Deconstructed Crustacean
We spent the next few days driving around, exploring the area. One day we drove about 20 miles north to The Piedras Blancas elephant seal rookery, a beach that spreads over six miles of shoreline about 5 miles north of Hearst Castle. The site is supported by an organization called the Friends of the Elephant Seal, and they have constructed a fenced, wheelchair accessible walk that overlooks the beach below. On the overlook, we are directly above the beach, about 20 or 30 feet up, and we are able to comfortably stand there for as long as we want, observing the elephant seals below. There are several docents that circulate among the spectators to explain about what we are seeing.
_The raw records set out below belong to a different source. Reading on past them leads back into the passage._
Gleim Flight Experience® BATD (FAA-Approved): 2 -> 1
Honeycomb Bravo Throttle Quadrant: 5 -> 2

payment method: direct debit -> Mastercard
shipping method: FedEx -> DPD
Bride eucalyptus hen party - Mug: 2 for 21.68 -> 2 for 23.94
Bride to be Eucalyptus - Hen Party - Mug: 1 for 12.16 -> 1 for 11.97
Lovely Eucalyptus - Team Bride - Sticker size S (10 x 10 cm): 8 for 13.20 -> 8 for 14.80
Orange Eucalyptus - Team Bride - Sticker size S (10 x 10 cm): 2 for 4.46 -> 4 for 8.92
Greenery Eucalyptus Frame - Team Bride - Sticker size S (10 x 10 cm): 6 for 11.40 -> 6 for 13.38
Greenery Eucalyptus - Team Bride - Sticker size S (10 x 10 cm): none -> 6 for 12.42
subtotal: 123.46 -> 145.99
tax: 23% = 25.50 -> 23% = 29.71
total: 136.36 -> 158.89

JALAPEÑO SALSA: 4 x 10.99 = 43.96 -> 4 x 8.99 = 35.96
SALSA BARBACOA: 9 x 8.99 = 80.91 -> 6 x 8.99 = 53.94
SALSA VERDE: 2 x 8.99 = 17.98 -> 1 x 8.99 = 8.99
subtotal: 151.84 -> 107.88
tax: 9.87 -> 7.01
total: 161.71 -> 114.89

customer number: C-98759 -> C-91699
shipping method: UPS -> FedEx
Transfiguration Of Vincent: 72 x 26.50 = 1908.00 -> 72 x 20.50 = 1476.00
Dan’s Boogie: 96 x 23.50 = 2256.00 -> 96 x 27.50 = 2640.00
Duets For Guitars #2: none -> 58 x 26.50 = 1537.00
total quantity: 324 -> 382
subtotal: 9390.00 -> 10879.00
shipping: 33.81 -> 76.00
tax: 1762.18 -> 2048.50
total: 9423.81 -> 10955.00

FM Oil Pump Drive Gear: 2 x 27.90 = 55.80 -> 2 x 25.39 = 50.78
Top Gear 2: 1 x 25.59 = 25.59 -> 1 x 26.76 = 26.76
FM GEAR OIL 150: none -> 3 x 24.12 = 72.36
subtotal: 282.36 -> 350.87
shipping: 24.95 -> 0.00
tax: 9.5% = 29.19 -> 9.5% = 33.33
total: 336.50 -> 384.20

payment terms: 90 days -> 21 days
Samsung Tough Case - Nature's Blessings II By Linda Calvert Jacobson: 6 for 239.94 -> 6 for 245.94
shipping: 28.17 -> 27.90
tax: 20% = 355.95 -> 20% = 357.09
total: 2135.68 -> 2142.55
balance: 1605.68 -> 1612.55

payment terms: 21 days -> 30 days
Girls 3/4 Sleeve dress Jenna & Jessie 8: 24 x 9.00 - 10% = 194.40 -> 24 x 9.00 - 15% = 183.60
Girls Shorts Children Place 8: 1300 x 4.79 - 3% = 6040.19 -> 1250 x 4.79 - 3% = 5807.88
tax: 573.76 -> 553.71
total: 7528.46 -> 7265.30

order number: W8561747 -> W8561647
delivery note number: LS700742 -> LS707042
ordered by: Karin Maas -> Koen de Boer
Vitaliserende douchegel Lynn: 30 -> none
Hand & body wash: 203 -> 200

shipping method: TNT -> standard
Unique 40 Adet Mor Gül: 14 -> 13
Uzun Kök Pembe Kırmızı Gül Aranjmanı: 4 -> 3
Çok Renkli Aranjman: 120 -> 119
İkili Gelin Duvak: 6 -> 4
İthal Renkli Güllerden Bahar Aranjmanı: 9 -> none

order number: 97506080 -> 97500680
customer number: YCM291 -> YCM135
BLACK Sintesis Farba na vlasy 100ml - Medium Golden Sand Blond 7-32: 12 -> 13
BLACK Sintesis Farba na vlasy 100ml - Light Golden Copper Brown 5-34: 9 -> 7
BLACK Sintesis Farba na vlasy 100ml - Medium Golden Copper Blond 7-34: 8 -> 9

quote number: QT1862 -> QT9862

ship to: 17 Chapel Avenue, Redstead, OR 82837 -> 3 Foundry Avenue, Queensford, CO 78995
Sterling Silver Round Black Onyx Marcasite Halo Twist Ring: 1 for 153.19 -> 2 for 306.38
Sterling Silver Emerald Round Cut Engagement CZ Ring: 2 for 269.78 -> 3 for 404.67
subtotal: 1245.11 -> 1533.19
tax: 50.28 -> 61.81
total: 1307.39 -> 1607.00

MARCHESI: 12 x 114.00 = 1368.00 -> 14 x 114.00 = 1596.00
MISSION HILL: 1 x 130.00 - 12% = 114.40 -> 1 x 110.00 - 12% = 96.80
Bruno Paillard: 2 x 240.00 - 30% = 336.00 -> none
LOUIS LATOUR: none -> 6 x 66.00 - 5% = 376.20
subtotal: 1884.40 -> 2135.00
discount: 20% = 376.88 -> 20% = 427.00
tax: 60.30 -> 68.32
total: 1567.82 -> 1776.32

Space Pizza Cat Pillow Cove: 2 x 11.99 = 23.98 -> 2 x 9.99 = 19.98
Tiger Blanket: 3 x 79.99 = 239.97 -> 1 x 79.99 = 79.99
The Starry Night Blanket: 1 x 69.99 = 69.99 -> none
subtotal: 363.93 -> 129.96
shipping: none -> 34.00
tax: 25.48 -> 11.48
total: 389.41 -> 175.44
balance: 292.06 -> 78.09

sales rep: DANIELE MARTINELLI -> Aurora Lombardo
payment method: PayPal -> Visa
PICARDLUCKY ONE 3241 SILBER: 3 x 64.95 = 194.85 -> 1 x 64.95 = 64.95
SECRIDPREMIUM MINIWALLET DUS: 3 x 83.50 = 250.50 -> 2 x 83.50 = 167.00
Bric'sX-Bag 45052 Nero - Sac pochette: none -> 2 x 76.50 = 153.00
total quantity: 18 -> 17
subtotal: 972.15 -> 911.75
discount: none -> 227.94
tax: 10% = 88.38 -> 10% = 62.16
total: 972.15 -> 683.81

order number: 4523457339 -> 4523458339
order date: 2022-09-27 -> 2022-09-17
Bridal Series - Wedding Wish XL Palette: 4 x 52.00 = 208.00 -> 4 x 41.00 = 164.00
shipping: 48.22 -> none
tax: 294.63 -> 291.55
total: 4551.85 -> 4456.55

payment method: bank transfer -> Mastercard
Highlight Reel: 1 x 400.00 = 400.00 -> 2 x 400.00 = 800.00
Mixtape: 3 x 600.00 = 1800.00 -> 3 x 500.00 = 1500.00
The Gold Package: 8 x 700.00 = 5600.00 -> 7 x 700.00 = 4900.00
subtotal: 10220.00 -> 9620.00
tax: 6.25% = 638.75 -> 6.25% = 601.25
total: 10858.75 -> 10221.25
And what we saw were a bunch of huge male elephant seals behaving badly! I’m here to tell you that there was no political correctness or gender equality on display on the beach that day! They were acting like a bunch of – animals! Horney bulls!
But, that’s nature in the raw, so who am I to judge?
And these guys were huge, with some adult males weighing in at 4,000 to 5,000 pounds!



by Henri Gaugan
The elephant seals got our appetites worked up, so we drove a little further north to the Ragged Point Inn where we again had a fresh seafood lunch. At the restaurant we had a view of the south end of Big Sur through an interesting wooden sculpture named: “Portal to Big Sur”.

Back at Morro Bay, we spent some time walking around the Rock, observing the birds and admiring the geological features. We could spend hours just browsing around.
Once again, this was a quick trip that convinced us that this is what we want to be doing for the foreseeable future.